▶ [Directions]:
Among the lines below, copy each one in which "grab" appears.

----- Entries provided -----

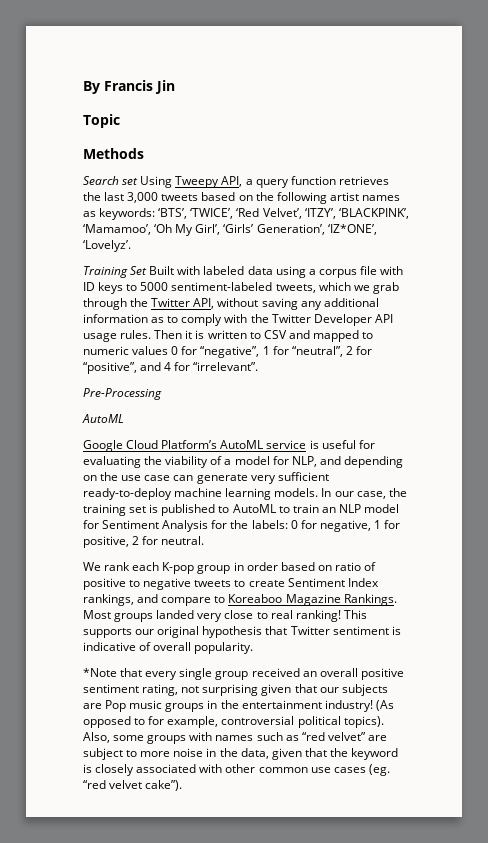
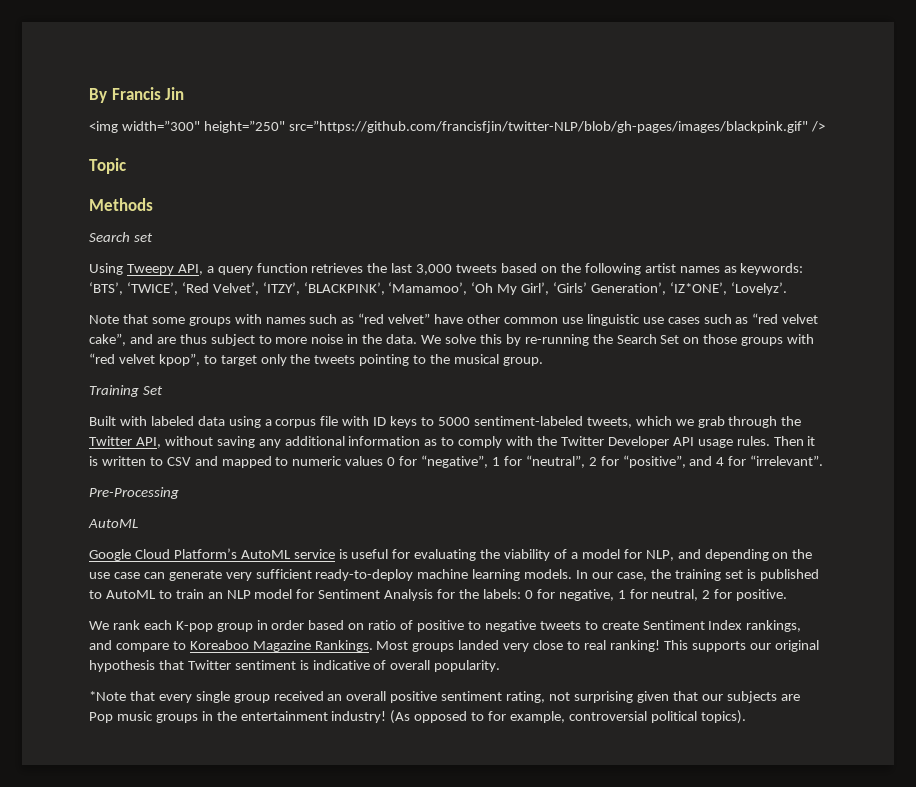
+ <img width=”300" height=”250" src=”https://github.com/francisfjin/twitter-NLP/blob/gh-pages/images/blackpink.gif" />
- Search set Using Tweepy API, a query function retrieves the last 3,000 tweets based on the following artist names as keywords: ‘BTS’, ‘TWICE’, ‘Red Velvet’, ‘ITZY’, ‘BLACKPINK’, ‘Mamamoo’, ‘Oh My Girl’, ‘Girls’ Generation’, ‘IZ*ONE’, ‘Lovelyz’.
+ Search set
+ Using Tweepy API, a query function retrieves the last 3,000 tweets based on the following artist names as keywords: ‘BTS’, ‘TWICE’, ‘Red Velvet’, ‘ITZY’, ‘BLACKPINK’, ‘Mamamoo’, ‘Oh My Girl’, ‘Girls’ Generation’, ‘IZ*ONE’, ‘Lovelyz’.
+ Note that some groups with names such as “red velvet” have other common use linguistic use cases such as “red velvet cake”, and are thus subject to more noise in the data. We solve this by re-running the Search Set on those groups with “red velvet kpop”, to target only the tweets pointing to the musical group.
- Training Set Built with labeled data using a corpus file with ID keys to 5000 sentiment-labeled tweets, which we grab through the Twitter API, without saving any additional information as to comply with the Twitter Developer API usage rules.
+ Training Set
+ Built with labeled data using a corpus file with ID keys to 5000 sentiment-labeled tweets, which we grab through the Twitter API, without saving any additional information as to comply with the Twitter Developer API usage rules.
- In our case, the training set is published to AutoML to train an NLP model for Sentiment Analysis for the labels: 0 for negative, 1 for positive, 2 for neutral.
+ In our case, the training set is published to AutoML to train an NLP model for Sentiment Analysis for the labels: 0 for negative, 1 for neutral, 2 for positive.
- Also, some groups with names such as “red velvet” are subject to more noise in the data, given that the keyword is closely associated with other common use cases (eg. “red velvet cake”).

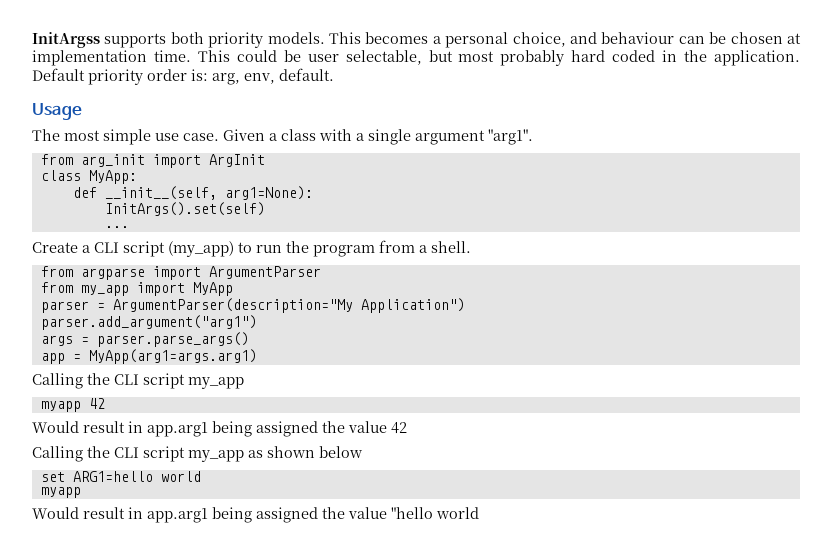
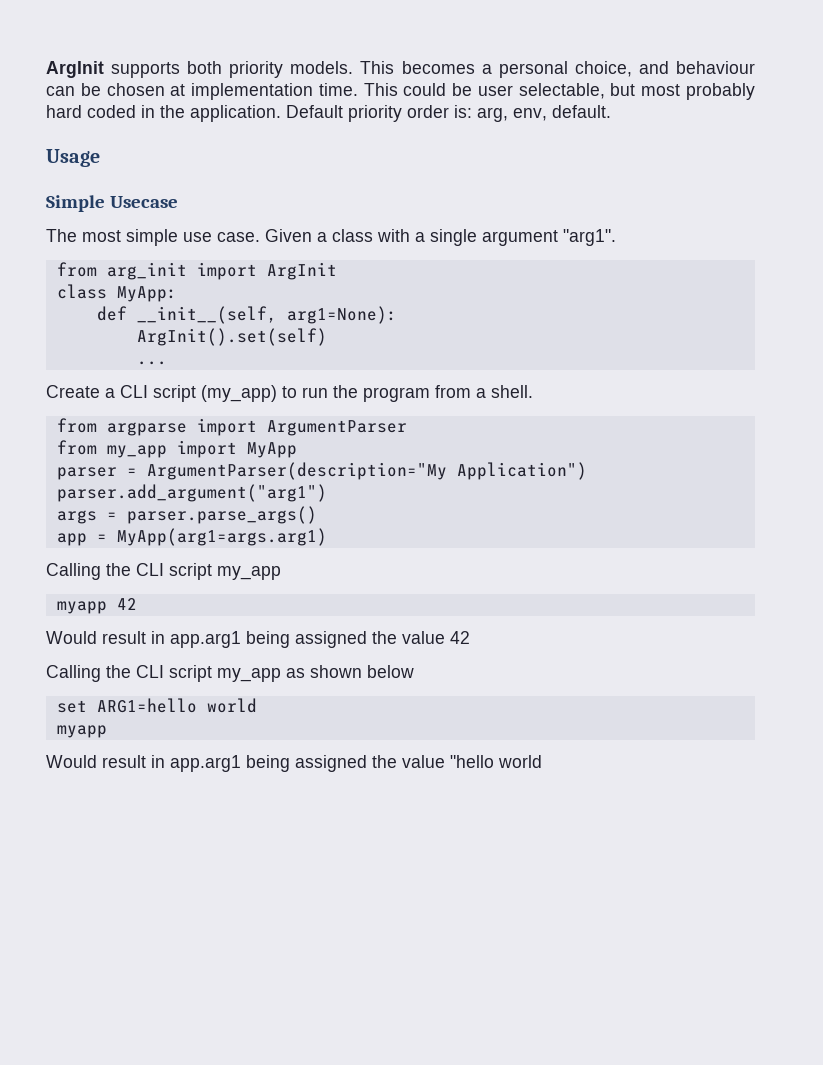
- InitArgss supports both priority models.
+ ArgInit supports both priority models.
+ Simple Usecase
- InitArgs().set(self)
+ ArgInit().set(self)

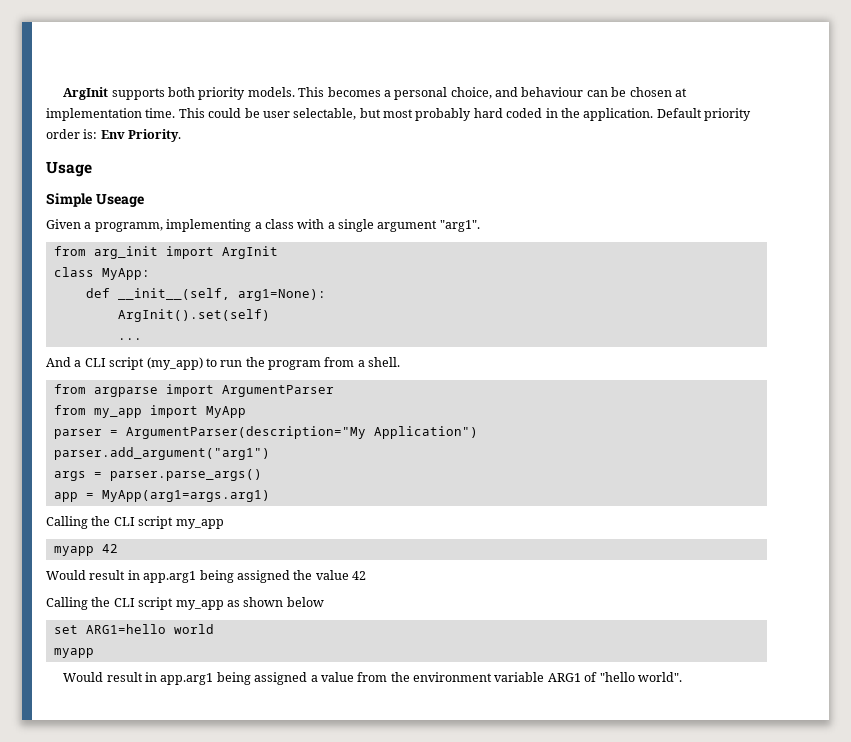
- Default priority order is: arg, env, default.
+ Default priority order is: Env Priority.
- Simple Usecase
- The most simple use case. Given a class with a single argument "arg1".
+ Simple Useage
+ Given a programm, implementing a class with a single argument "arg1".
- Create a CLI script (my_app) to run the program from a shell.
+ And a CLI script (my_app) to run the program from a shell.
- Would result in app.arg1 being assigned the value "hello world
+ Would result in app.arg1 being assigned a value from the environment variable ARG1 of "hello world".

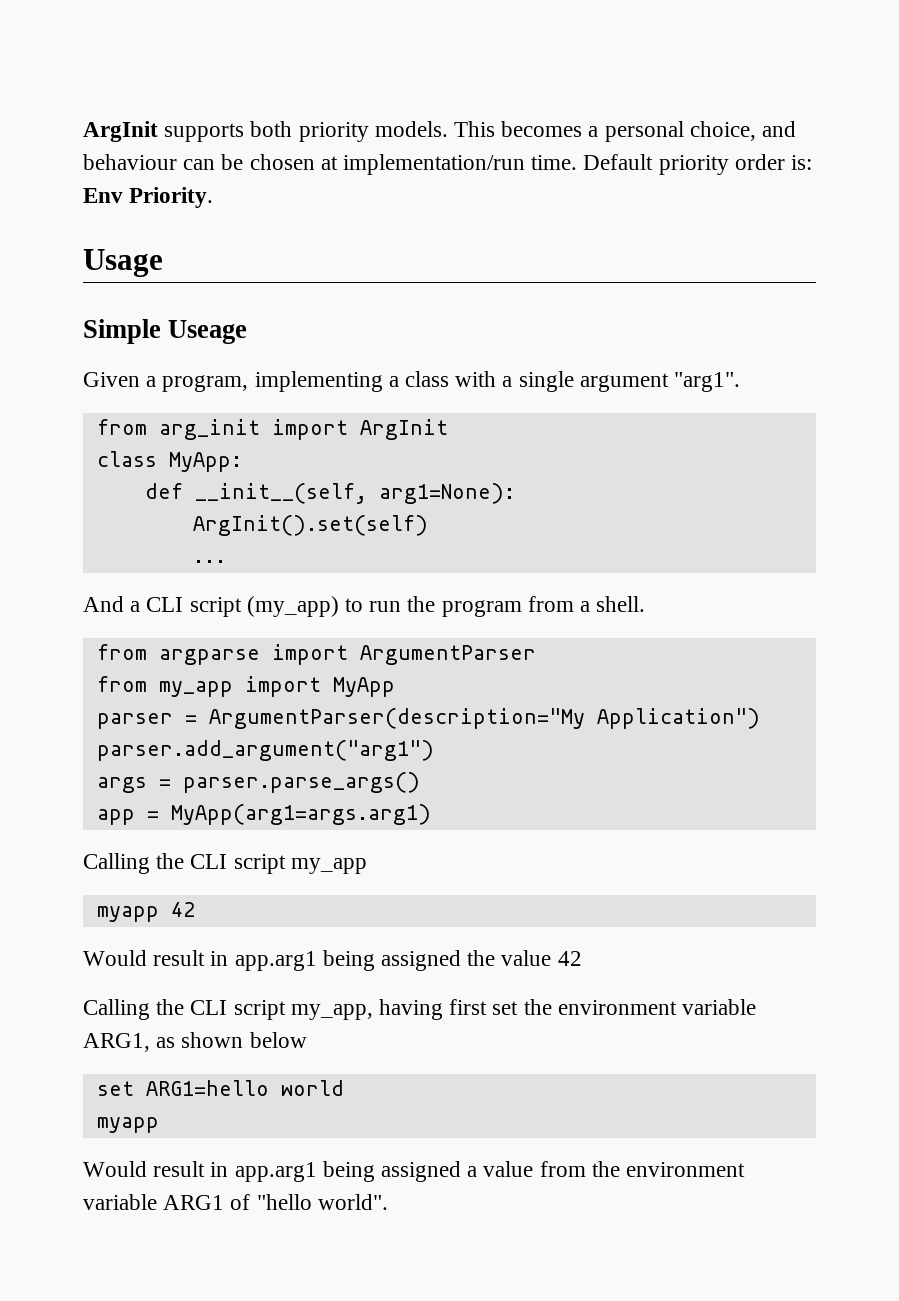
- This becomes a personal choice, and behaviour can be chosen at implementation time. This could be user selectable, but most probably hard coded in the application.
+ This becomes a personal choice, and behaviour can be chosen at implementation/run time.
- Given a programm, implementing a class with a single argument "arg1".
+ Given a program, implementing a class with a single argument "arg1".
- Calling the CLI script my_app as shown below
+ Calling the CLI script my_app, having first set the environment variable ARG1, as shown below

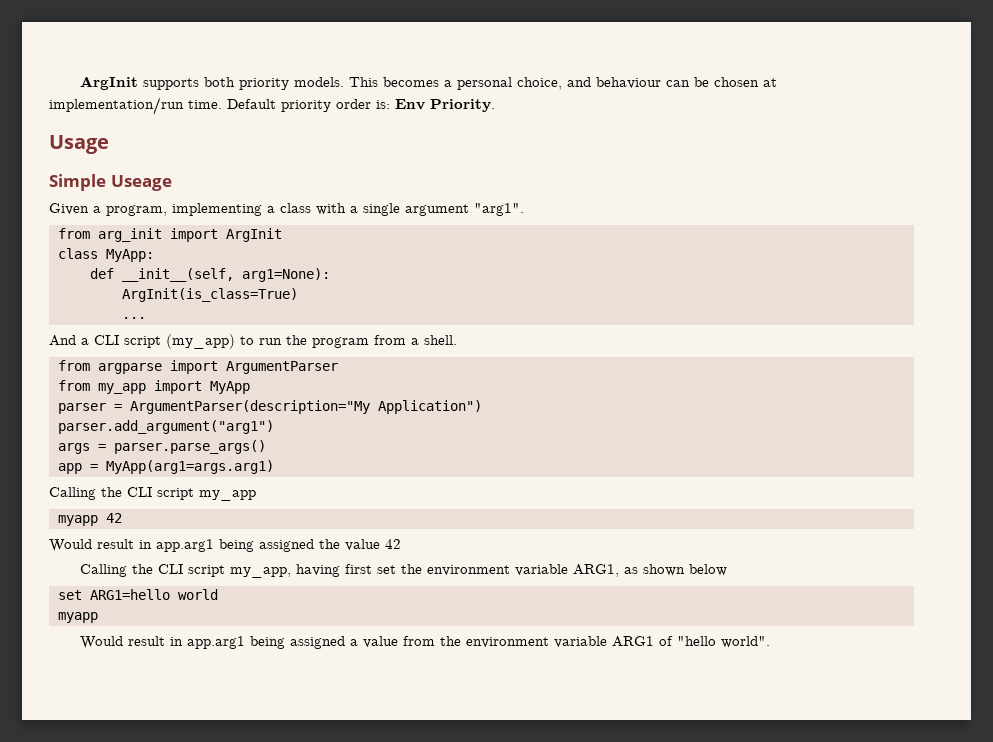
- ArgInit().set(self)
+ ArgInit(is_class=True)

-----

▶ [Result for this task]:
- Training Set Built with labeled data using a corpus file with ID keys to 5000 sentiment-labeled tweets, which we grab through the Twitter API, without saving any additional information as to comply with the Twitter Developer API usage rules.
+ Built with labeled data using a corpus file with ID keys to 5000 sentiment-labeled tweets, which we grab through the Twitter API, without saving any additional information as to comply with the Twitter Developer API usage rules.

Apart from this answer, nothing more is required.